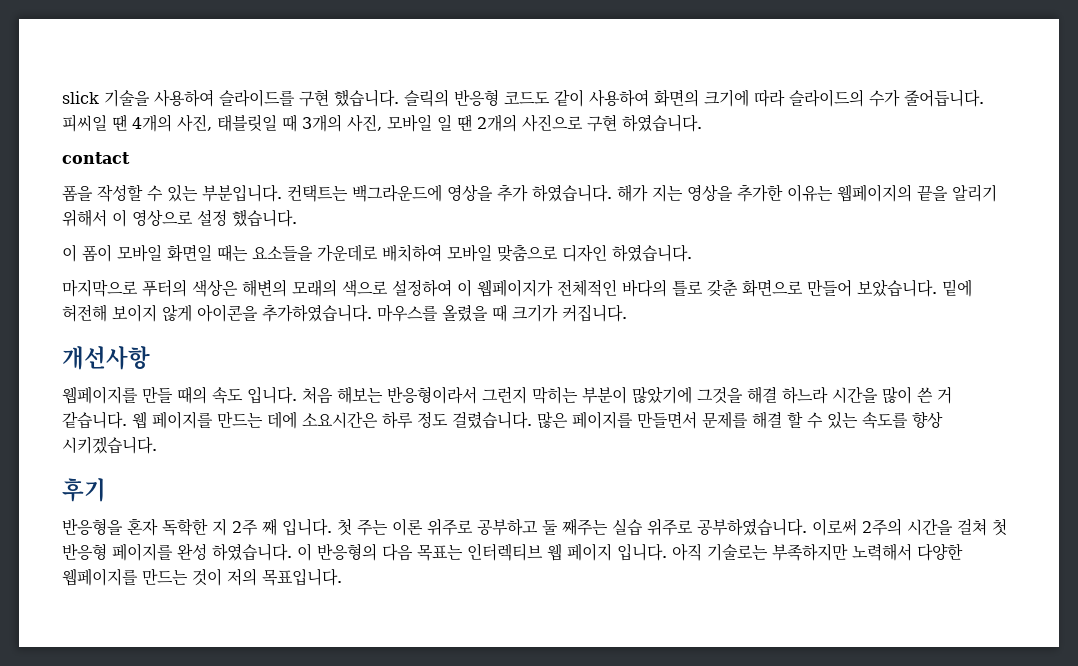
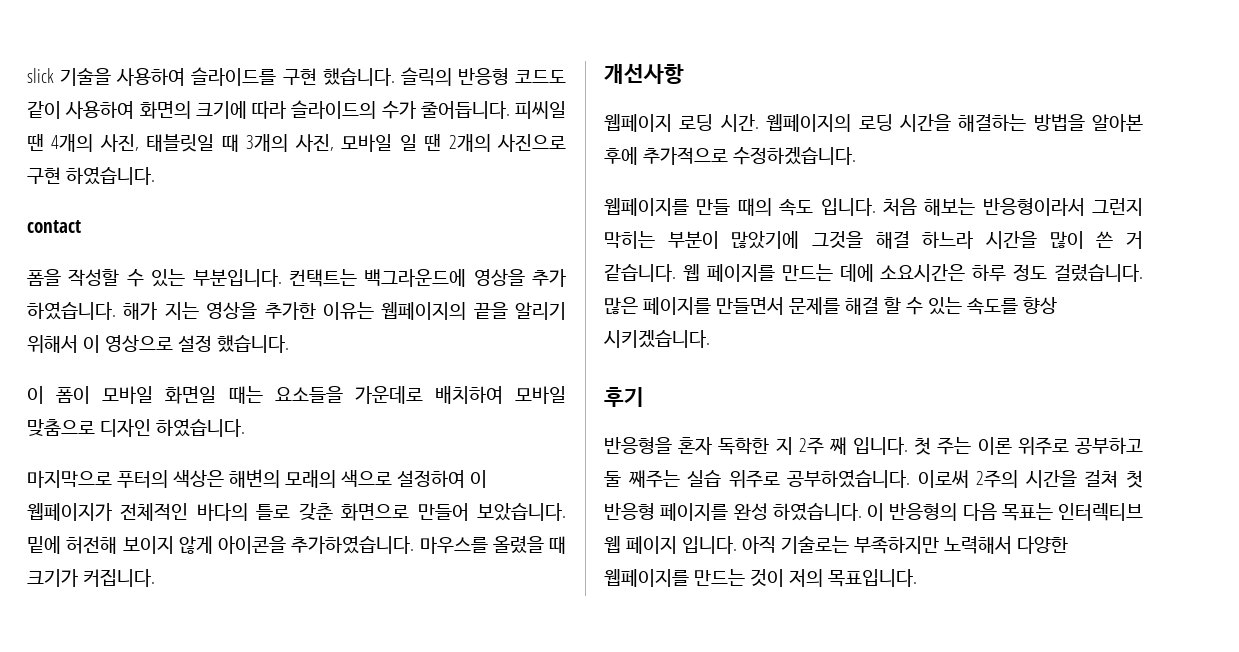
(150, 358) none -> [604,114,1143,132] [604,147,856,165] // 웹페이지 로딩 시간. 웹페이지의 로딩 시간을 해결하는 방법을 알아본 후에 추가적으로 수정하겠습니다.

---

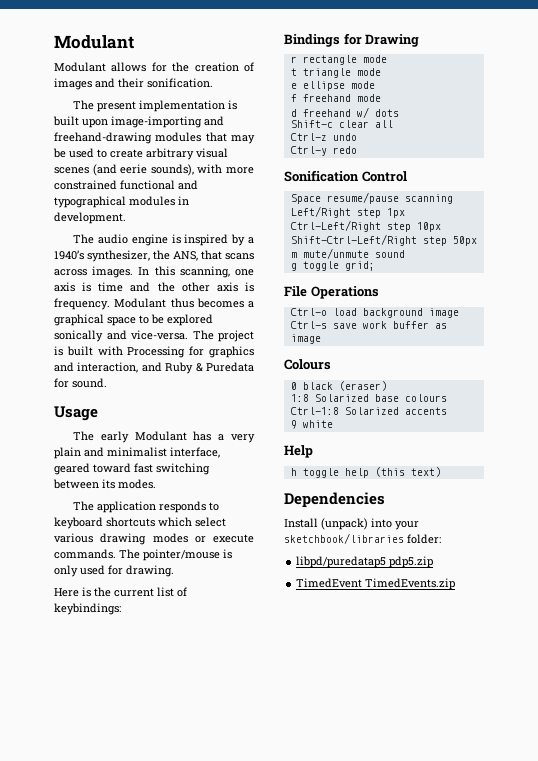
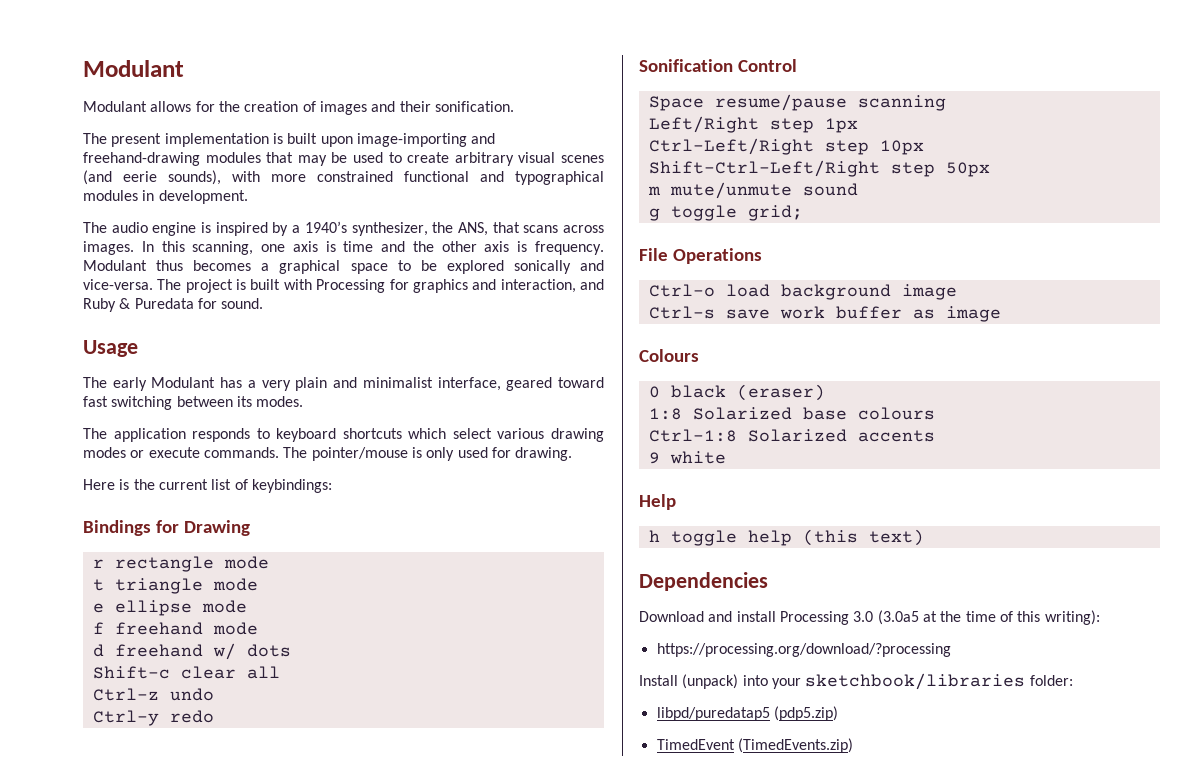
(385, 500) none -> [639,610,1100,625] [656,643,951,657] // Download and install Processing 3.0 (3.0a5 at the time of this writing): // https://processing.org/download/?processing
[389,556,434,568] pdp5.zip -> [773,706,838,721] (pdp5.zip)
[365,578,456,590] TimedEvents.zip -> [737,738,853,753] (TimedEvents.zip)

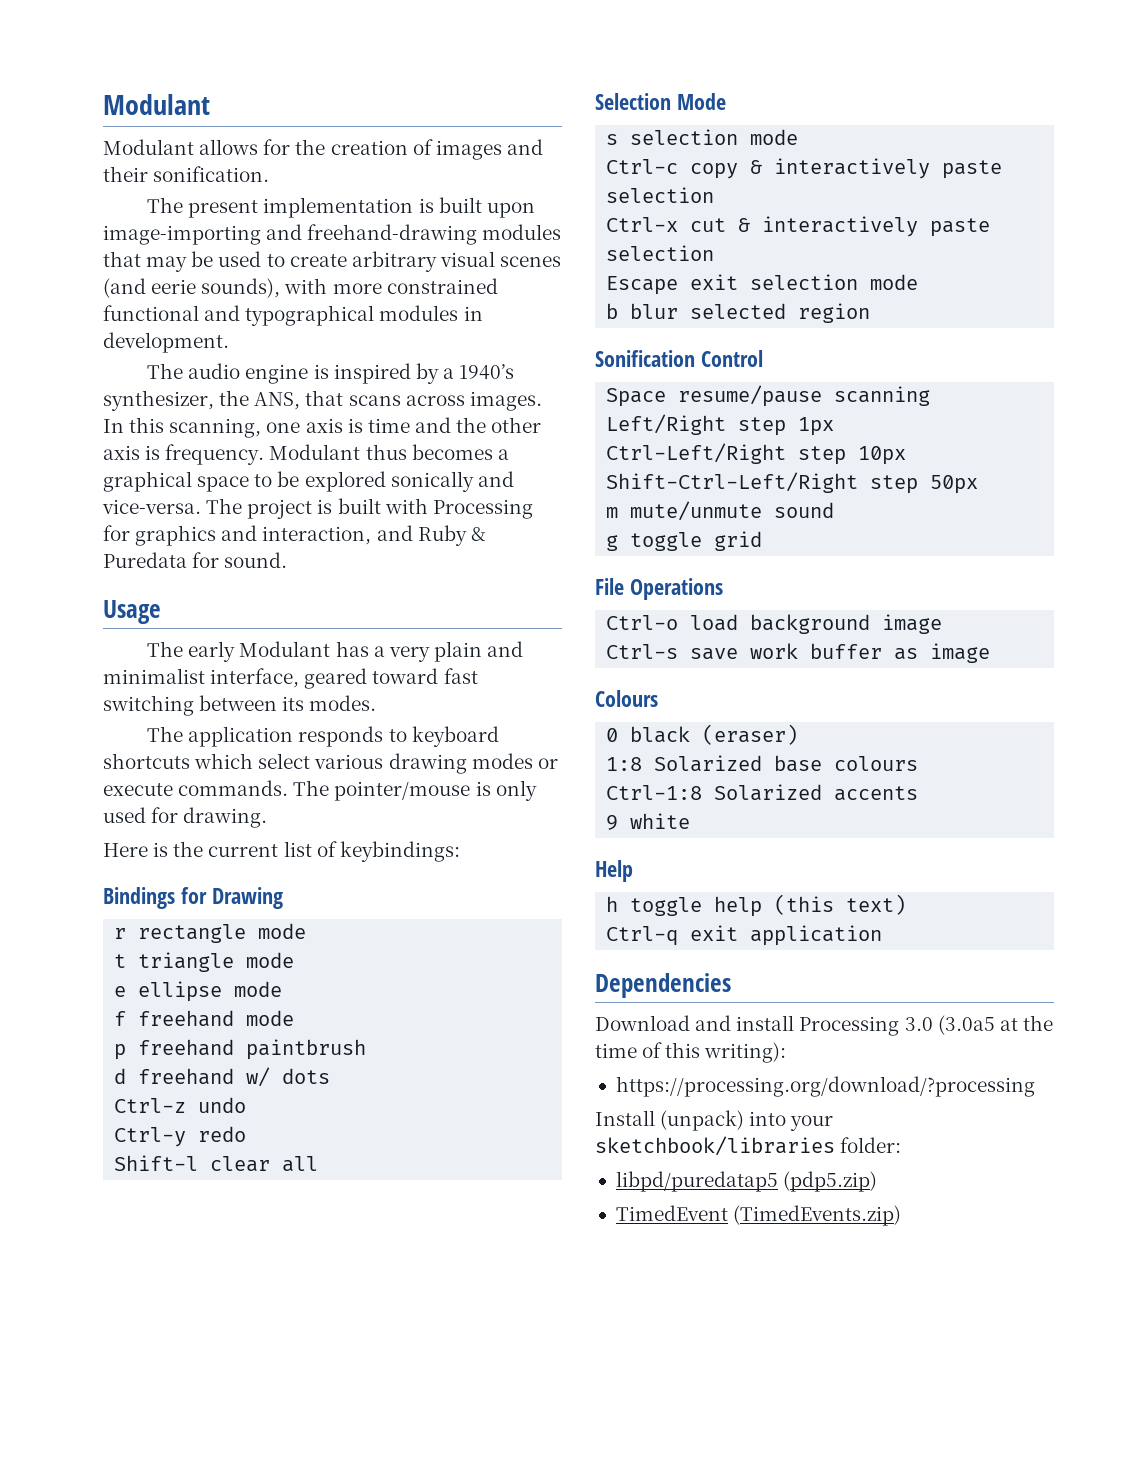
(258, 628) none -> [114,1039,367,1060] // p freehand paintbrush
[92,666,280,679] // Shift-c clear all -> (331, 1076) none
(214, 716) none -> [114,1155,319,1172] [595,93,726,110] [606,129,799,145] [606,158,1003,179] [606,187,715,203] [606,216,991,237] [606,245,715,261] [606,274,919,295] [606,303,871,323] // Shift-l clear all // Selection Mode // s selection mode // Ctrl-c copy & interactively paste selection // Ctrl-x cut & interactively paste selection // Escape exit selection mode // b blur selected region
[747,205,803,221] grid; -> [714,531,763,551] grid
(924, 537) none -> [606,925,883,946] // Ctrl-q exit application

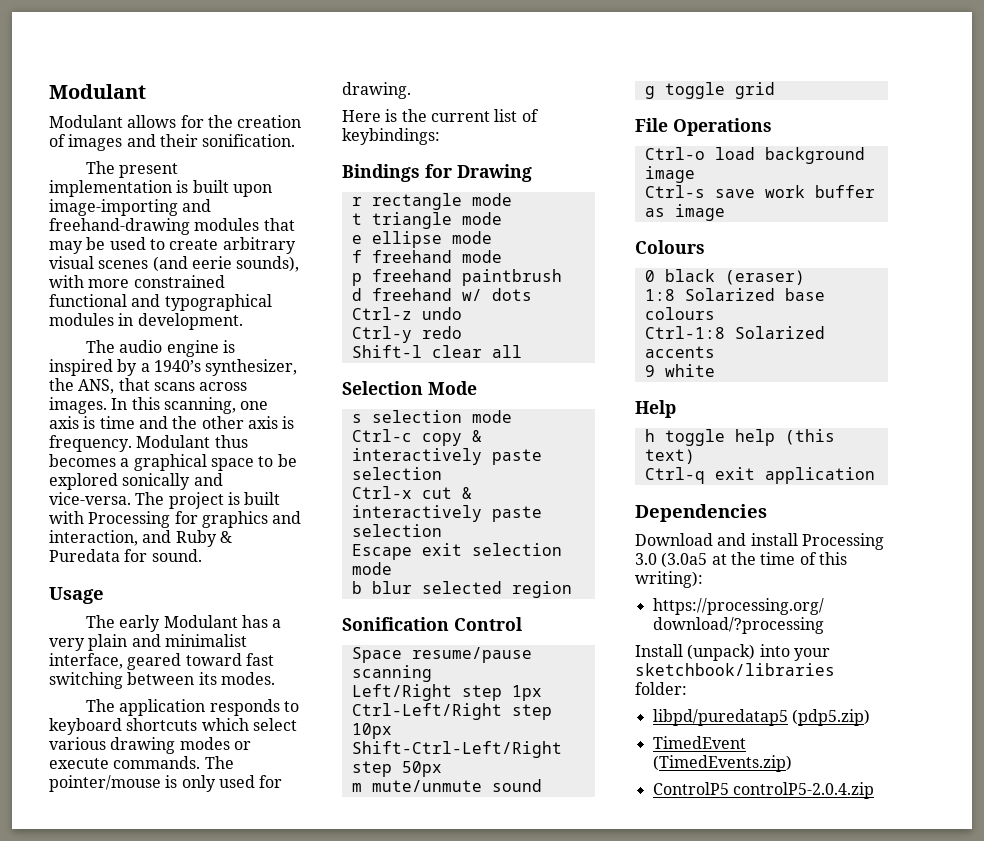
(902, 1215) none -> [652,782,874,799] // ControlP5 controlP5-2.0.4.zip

## Aim of the task:
Above are the records; copy exactly the lines from the one with "[92,666,280,679] // Shift-c" through the one with "(902, 1215) none", including both, and nothing more. Leave out pictures.

## Solution to this problem:
[92,666,280,679] // Shift-c clear all -> (331, 1076) none
(214, 716) none -> [114,1155,319,1172] [595,93,726,110] [606,129,799,145] [606,158,1003,179] [606,187,715,203] [606,216,991,237] [606,245,715,261] [606,274,919,295] [606,303,871,323] // Shift-l clear all // Selection Mode // s selection mode // Ctrl-c copy & interactively paste selection // Ctrl-x cut & interactively paste selection // Escape exit selection mode // b blur selected region
[747,205,803,221] grid; -> [714,531,763,551] grid
(924, 537) none -> [606,925,883,946] // Ctrl-q exit application

(902, 1215) none -> [652,782,874,799] // ControlP5 controlP5-2.0.4.zip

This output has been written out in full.